En total, treinta y cinco capitanes aqueos decidieron oponerse a Aquiles ese día. Todos fueron derrotados en menos de una hora. Los más valientes fueron decapitados cuando se negaron a rendirse y sus cadáveres arrojados a las aves y los peces y los perros, tal como Aquiles había amenazado con hacer, pero los otros veintiocho juraron lealtad y se rindieron. Ninguno de los grandes héroes aqueos de la talla de Agamenón (ni Odiseo, ni Diomedes, ni Néstor, ni los dos Áyax, ni Teucro) desafió al de los pies ligeros ese día. Todos juraron en voz alta, después de escuchar más sobre el asesinato de Patroclo a manos de Atenea y los detalles sobre el asesinato de Astianacte, el hijo de Héctor, cometido por la misma diosa, declarar la guerra a los dioses esa misma mañana.

Menelao notaba el brazo dolorido, porque los huesos no se habían soldado adecuadamente, a pesar de las atenciones de su famoso médico, Asclepio, y todavía le molestaba en los días húmedos y frescos como aquél, pero contuvo las ganas de frotárselo mientras el catafalco funerario de Paris y Apolo desfilaban lentamente ante la delegación aquea.

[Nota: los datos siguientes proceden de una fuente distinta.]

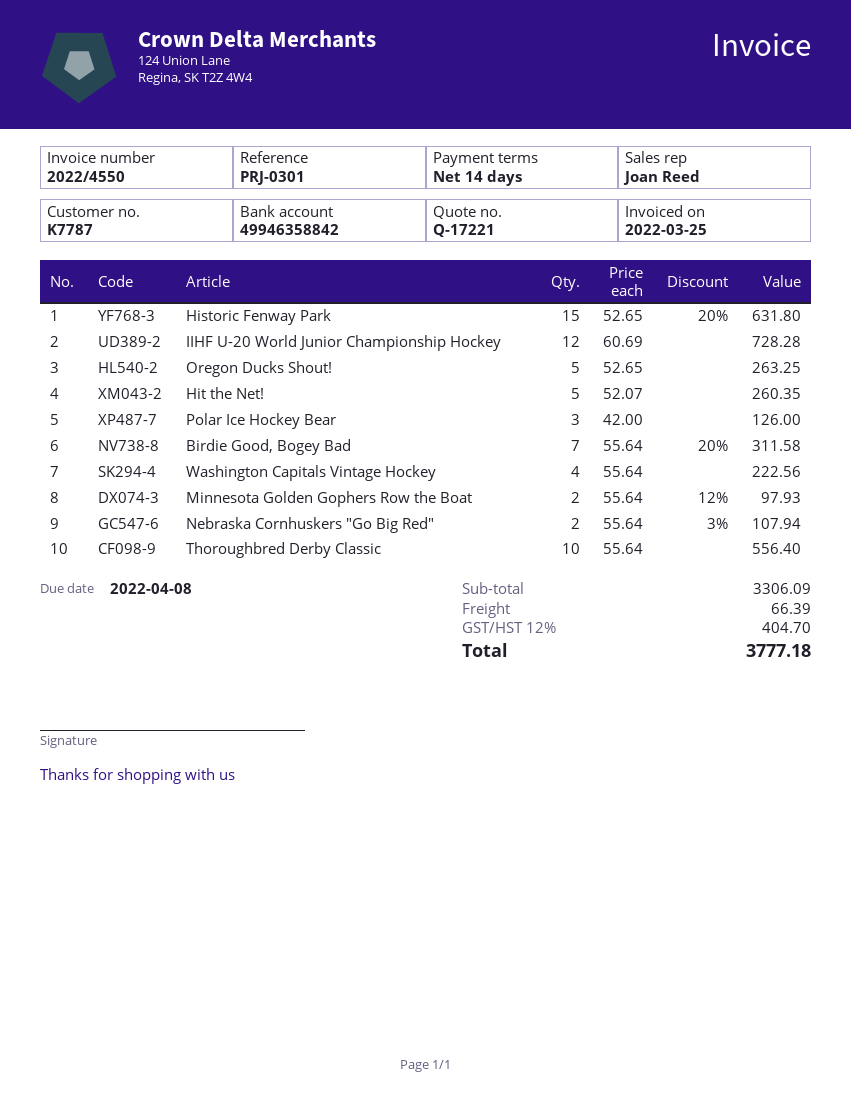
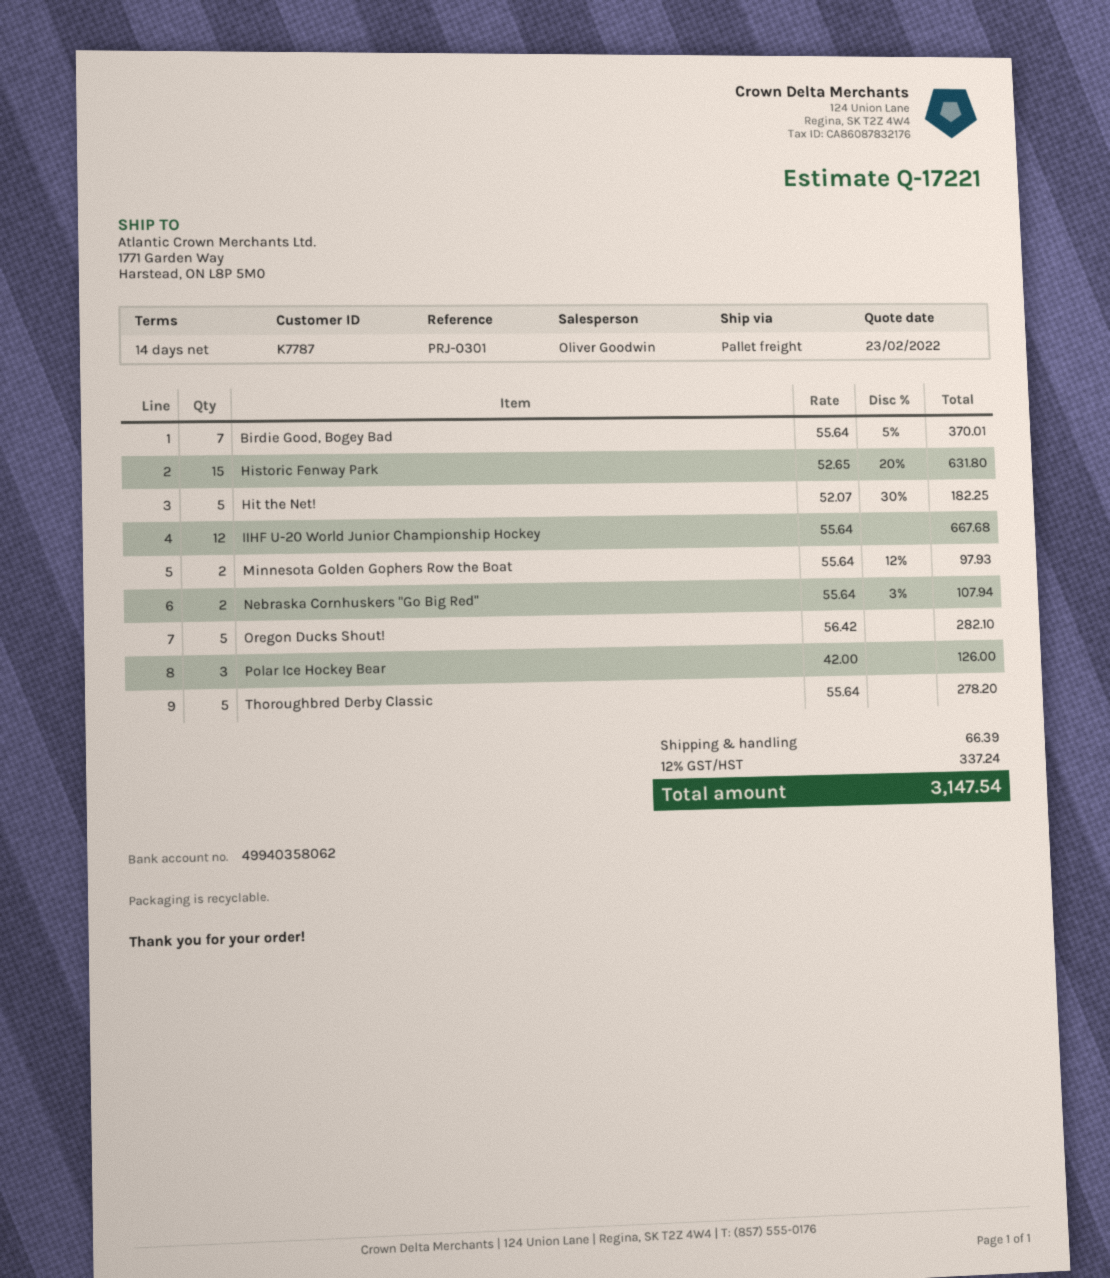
sales rep: Joan Reed -> Oliver Goodwin
bank account: 49946358842 -> 49940358062
IIHF U-20 World Junior Championship Hockey: 12 x 60.69 = 728.28 -> 12 x 55.64 = 667.68
Oregon Ducks Shout!: 5 x 52.65 = 263.25 -> 5 x 56.42 = 282.10
Hit the Net!: 5 x 52.07 = 260.35 -> 5 x 52.07 - 30% = 182.25
Birdie Good, Bogey Bad: 7 x 55.64 - 20% = 311.58 -> 7 x 55.64 - 5% = 370.01
Washington Capitals Vintage Hockey: 4 x 55.64 = 222.56 -> none
Thoroughbred Derby Classic: 10 x 55.64 = 556.40 -> 5 x 55.64 = 278.20
tax: 12% = 404.70 -> 12% = 337.24
total: 3777.18 -> 3147.54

Ahora colocan el catafalco amortajado y cubierto de mechones de pelo junto a la pira funeraria, justo bajo el balcón de la muralla del templo de Zeus. La infantería se detiene. Los gemidos de las mujeres y los aullidos de las murallas cesan. En medio del súbito silencio, Menelao oye la áspera respiración de los caballos y ve luego el vapor de un animal que orina sobre una piedra.